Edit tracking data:
·····
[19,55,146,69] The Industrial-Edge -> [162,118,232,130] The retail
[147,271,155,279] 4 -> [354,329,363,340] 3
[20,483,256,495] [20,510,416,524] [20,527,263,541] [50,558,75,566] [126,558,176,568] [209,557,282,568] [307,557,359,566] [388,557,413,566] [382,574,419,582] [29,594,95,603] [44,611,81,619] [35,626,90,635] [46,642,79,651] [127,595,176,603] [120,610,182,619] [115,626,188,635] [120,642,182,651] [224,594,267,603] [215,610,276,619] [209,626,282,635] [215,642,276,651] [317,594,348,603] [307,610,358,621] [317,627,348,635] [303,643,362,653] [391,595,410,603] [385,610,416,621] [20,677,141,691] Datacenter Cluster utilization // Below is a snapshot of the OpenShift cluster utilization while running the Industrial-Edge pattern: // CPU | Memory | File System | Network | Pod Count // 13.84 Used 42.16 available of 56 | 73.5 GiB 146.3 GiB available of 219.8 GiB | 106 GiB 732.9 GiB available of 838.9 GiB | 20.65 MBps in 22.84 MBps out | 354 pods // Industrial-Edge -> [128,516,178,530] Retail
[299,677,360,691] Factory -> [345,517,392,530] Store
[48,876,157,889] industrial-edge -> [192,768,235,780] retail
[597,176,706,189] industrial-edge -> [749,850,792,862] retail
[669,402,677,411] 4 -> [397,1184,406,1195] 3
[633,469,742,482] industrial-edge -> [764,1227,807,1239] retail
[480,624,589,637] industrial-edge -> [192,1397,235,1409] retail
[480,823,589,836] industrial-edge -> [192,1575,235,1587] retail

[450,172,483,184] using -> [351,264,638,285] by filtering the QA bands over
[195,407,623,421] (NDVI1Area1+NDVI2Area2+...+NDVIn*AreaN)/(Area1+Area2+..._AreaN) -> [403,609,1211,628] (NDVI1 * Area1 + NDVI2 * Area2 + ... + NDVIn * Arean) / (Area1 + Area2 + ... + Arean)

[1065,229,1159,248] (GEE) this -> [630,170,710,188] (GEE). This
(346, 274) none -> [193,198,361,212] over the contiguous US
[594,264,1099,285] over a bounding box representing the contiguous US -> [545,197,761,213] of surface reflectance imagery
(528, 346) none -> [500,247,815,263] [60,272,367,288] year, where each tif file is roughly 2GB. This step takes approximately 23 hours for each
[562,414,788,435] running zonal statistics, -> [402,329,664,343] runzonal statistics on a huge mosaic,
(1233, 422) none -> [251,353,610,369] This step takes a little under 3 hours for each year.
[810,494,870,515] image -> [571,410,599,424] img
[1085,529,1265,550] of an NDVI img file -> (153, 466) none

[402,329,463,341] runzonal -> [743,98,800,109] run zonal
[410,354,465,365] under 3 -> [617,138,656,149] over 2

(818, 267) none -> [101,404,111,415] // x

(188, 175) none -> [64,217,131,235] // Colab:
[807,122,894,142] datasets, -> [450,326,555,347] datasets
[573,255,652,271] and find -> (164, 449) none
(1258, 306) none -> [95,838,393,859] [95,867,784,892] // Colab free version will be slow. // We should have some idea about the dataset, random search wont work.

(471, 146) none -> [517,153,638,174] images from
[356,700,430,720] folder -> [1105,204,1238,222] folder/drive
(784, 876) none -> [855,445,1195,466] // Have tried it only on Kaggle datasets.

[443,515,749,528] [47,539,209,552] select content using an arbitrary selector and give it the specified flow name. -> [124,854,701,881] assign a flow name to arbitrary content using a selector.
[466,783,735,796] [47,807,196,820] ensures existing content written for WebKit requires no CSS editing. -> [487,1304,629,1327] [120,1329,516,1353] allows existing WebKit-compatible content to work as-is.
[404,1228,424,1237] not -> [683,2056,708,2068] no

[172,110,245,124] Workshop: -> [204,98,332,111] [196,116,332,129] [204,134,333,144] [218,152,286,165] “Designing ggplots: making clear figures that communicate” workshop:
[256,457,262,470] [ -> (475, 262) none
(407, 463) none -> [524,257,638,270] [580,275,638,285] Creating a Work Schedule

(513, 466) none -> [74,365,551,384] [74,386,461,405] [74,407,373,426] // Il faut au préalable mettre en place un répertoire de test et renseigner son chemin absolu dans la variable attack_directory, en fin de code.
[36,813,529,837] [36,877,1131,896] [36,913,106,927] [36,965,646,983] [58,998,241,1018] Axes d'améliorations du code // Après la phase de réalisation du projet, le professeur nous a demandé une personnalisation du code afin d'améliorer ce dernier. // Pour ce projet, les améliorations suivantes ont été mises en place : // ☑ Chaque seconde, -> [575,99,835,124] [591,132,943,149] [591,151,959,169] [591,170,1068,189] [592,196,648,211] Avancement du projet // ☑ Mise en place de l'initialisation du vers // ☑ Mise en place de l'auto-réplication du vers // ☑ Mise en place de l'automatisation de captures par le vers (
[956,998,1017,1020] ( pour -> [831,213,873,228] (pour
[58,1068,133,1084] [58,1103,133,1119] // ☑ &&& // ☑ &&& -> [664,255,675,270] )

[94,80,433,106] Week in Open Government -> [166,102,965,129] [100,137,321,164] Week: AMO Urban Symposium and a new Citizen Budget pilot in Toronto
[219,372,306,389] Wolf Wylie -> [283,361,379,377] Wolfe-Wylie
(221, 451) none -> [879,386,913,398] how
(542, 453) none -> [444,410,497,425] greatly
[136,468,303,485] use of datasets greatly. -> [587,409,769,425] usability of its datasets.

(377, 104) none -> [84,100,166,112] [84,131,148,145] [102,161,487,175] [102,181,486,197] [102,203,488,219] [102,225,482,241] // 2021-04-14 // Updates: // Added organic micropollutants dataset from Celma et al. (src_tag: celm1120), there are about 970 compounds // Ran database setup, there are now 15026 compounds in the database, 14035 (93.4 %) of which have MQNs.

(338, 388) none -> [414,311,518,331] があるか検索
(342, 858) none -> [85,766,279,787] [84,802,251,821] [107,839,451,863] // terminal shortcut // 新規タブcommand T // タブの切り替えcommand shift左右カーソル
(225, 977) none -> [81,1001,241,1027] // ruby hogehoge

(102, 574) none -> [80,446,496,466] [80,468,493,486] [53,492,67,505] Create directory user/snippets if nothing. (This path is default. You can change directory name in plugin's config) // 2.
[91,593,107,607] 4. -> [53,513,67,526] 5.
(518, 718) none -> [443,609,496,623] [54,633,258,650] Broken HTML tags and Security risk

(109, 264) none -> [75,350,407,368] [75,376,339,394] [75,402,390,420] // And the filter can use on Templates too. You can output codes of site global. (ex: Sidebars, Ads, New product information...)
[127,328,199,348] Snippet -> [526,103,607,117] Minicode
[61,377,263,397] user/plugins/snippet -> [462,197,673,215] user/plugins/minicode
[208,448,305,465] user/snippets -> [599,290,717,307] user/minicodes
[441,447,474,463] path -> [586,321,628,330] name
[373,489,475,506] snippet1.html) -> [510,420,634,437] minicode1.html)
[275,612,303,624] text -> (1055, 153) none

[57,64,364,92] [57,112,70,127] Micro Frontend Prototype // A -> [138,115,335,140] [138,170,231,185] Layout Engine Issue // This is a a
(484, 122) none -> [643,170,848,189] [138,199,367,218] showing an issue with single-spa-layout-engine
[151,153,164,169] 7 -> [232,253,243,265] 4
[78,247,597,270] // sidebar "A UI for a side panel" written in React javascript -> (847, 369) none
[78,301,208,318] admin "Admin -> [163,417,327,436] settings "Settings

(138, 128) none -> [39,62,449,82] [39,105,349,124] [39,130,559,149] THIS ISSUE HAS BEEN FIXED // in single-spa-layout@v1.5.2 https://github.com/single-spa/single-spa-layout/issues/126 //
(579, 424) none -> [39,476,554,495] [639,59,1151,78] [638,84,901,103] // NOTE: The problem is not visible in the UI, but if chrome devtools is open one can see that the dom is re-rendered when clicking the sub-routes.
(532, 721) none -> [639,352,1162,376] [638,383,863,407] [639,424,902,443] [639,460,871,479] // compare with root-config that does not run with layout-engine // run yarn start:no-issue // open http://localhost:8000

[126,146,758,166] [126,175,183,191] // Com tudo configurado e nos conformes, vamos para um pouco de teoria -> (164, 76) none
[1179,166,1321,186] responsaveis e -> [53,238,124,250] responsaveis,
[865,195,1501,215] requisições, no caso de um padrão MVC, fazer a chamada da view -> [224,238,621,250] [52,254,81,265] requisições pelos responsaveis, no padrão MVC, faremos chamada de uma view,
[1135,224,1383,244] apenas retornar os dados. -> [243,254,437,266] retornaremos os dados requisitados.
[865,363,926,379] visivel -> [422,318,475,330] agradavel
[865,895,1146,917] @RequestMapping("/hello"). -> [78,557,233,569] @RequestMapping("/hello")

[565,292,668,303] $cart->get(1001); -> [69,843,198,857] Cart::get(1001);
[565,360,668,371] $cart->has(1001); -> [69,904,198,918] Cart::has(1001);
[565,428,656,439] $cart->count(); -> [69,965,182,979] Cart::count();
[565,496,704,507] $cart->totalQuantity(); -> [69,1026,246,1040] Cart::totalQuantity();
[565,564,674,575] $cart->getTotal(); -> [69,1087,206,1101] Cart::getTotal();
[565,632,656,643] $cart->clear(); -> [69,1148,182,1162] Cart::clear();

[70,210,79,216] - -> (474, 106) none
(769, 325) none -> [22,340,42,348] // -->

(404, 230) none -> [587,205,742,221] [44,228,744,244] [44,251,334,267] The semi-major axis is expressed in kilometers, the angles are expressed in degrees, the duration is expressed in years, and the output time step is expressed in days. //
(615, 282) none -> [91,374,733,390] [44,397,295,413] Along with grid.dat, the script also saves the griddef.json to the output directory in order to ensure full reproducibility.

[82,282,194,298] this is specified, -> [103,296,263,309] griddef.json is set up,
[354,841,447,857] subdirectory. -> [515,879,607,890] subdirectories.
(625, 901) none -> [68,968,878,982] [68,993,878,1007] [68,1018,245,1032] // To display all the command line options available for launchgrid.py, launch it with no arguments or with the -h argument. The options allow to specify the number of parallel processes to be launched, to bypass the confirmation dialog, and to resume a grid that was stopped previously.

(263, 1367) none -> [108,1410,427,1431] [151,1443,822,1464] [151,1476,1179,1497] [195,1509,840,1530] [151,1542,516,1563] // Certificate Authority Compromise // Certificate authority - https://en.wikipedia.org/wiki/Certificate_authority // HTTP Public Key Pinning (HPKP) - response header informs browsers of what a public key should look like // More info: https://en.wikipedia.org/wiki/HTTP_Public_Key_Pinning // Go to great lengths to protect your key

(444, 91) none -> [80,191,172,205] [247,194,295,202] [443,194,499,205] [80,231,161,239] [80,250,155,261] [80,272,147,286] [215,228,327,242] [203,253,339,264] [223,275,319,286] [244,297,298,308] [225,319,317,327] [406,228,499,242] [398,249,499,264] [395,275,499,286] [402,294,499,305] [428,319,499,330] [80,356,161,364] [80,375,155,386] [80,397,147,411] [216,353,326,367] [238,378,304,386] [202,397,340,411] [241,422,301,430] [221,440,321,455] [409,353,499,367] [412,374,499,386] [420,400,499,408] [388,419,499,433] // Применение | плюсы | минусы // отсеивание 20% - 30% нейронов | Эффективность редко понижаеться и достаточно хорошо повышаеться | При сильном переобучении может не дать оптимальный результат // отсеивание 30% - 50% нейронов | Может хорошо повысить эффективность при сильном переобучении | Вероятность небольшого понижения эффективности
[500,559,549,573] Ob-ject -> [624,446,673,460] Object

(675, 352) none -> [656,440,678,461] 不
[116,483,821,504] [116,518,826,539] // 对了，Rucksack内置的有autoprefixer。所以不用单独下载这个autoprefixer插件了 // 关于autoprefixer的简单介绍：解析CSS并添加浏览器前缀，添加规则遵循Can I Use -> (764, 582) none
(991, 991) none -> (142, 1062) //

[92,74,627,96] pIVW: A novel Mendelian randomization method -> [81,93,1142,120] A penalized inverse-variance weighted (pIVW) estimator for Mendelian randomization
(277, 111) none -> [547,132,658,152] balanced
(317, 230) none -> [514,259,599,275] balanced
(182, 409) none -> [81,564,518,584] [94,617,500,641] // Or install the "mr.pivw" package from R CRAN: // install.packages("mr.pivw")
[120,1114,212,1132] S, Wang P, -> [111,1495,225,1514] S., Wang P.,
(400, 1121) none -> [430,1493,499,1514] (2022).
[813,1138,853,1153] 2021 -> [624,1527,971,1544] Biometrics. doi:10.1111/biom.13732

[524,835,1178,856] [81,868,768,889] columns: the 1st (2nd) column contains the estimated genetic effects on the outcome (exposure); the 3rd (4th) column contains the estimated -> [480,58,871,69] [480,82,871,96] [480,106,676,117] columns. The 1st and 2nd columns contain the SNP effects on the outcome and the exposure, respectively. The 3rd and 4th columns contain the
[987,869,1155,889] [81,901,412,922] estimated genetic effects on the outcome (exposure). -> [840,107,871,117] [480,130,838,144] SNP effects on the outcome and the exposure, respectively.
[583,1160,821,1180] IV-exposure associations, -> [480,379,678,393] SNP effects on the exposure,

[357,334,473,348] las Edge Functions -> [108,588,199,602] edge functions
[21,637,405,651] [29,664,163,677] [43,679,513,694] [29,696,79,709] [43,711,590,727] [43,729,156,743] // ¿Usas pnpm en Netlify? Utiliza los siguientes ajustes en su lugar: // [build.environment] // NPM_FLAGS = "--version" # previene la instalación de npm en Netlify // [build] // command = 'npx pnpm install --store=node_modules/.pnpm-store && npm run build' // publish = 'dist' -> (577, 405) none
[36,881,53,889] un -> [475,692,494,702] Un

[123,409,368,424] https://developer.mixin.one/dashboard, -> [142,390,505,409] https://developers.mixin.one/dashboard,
·····
▶ **What to do**
Scan the entries above for the string "responsaveis" and copy each line containing it.

▶ **Exercise response**
[1179,166,1321,186] responsaveis e -> [53,238,124,250] responsaveis,
[865,195,1501,215] requisições, no caso de um padrão MVC, fazer a chamada da view -> [224,238,621,250] [52,254,81,265] requisições pelos responsaveis, no padrão MVC, faremos chamada de uma view,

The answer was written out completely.